Fiddler: A Miracle of Miracles review – story that raised the roof everywhere


Director Max Lewkowicz’s richly detailed documentary celebrates the illustrious Broadway show Fiddler on the Roof, the evergreen shtetl-set musical first staged in 1964 with choreography and direction by Jerome Robbins and starring Zero Mostel as Teyve, the milkman.

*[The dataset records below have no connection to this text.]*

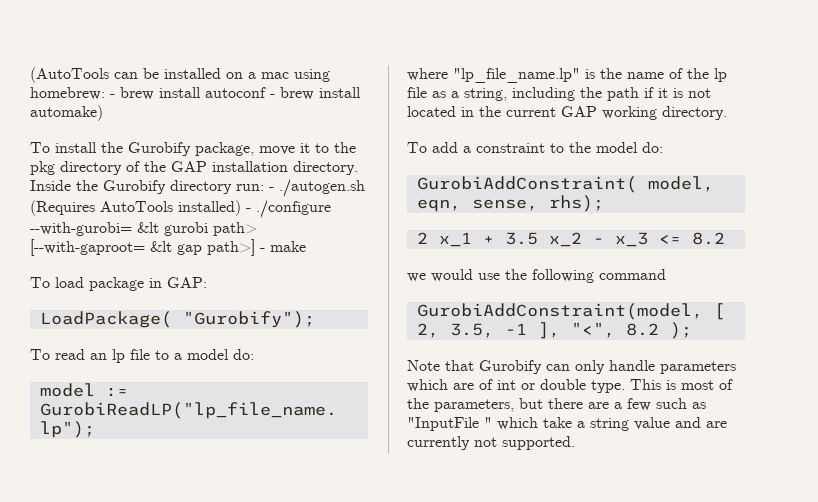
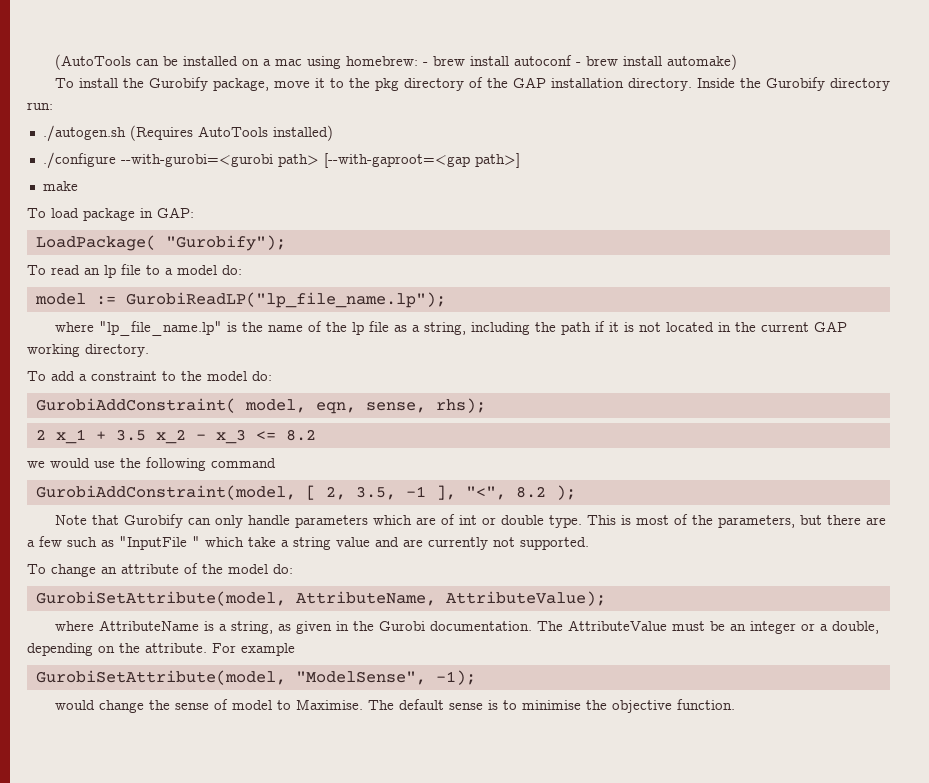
[269,187,274,191] - -> (53, 106) //
[246,200,331,218] [30,222,257,236] [30,239,202,256] - ./configure --with-gurobi= &lt gurobi path> [--with-gaproot= &lt gap -> [42,152,470,169] // ./configure --with-gurobi=<gurobi path> [--with-gaproot=<gap
[260,248,265,252] - -> (520, 160) //
(575, 443) none -> [27,563,293,577] [35,591,606,606] [54,620,879,634] [27,643,295,656] [35,670,476,685] [54,699,735,713] // To change an attribute of the model do: // GurobiSetAttribute(model, AttributeName, AttributeValue); // where AttributeName is a string, as given in the Gurobi documentation. The AttributeValue must be an integer or a double, depending on the attribute. For example // GurobiSetAttribute(model, "ModelSense", -1); // would change the sense of model to Maximise. The default sense is to minimise the objective function.

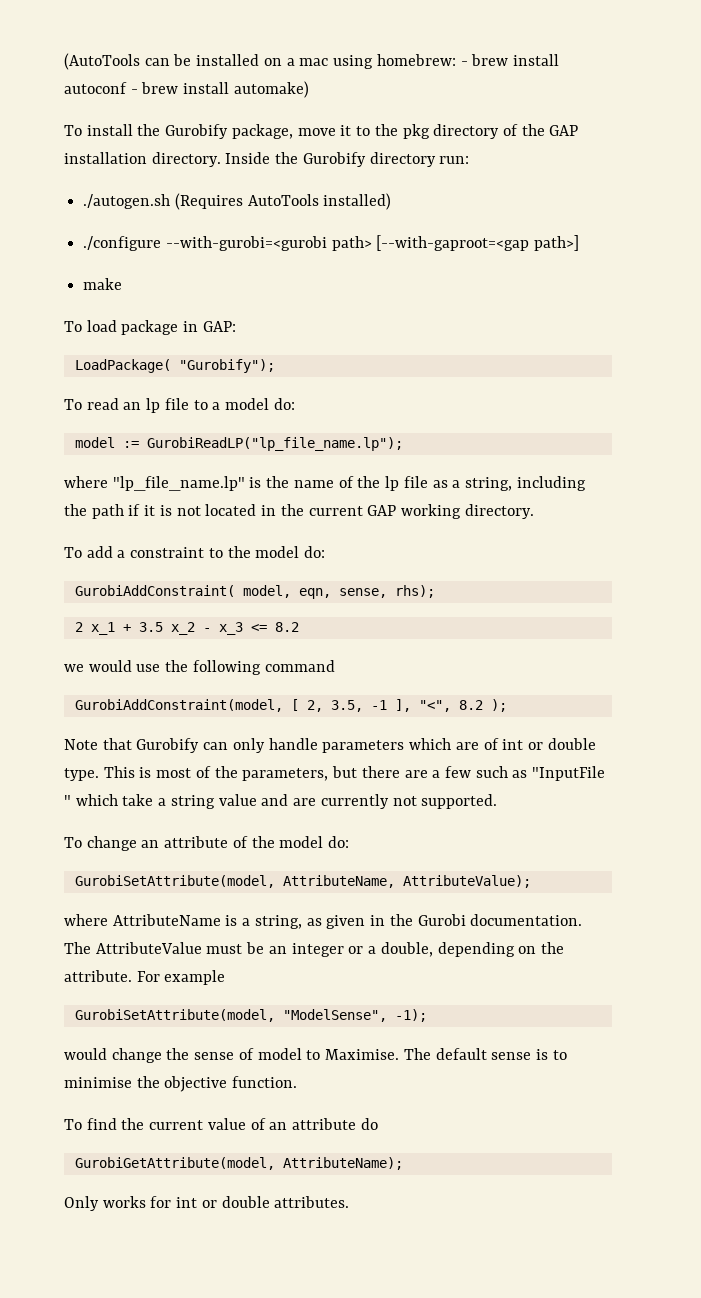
(735, 704) none -> [64,1118,378,1130] [74,1157,403,1170] [64,1196,350,1211] // To find the current value of an attribute do // GurobiGetAttribute(model, AttributeName); // Only works for int or double attributes.

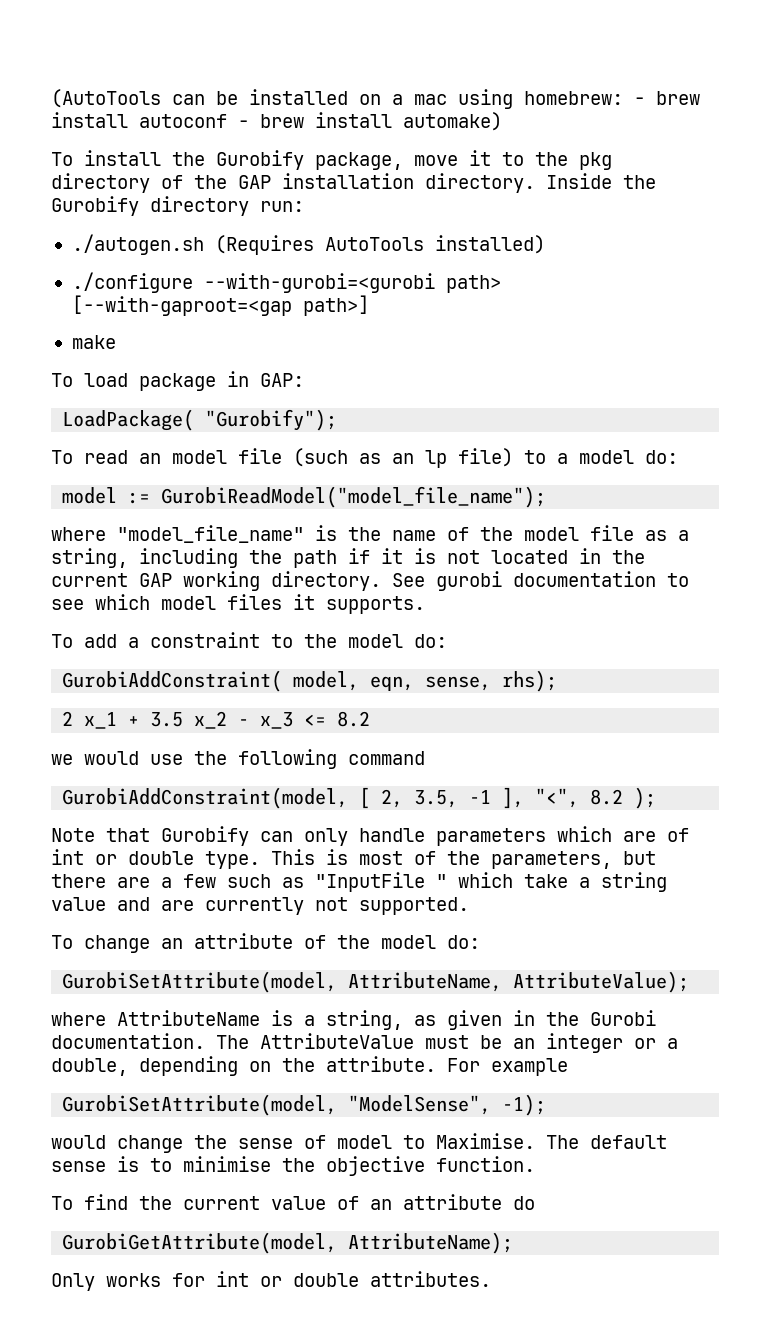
[146,398,189,413] lp file -> [172,448,513,468] model file (such as an lp file)
[146,437,403,451] [64,476,245,491] GurobiReadLP("lp_file_name.lp"); // where "lp_file_name.lp" -> [161,486,547,508] [51,525,304,543] GurobiReadModel("model_file_name"); // where "model_file_name"
[385,476,400,491] lp -> [524,527,579,541] model
(534, 511) none -> [392,571,689,591] [51,594,425,614] See gurobi documentation to see which model files it supports.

Contributions from a range of interviewees – including people attached to the original production, such as producer Hal Prince and lyricist Sheldon Harnick, and famous fans of the show, including Fran Lebowitz and Hamilton creator Lin-Manuel Miranda – help to structure the history lesson about how Fiddler became a massive international hit. That account is filled out with footage of recent productions from around the world, including one in Japanese and one by some African American high-school kids in Brooklyn, as well as the 1971 film version, starring Chaim Topol and directed by Norman Jewison. Among the many tasty trivia titbits on offer here is the fact that Jewison, despite the name, is not in fact Jewish. Who knew?

What makes this doc are the organically introduced digressions into, among many other things, the history of the Pale of Settlement, who exactly was Yiddish writer Sholem Aleichem (who wrote the stories the show is based on), Marc Chagall, and the show’s ghostly connection to the Holocaust, even though it’s not mentioned in the show itself.

Several of the contributors remark on Fiddler’s remarkable ability to seem relevant to every era, and that’s true now, with the rising numbers of refugees around the world, referenced in an affecting news montage. There’s even a bit at the end that visits an attraction in Ukraine called Anatevka, just like the fictional town in which Fiddler is set, which recently surfaced in the news because of its connection to Rudy Giuliani and his client Igor Fruman, key supporting characters in the impeachment of Donald Trump.

The clip of the Temptations singing a cover of If I Were a Rich Man is worth the price of admission alone.

Fiddler: A Miracle of Miracles is released in the UK on 13 December.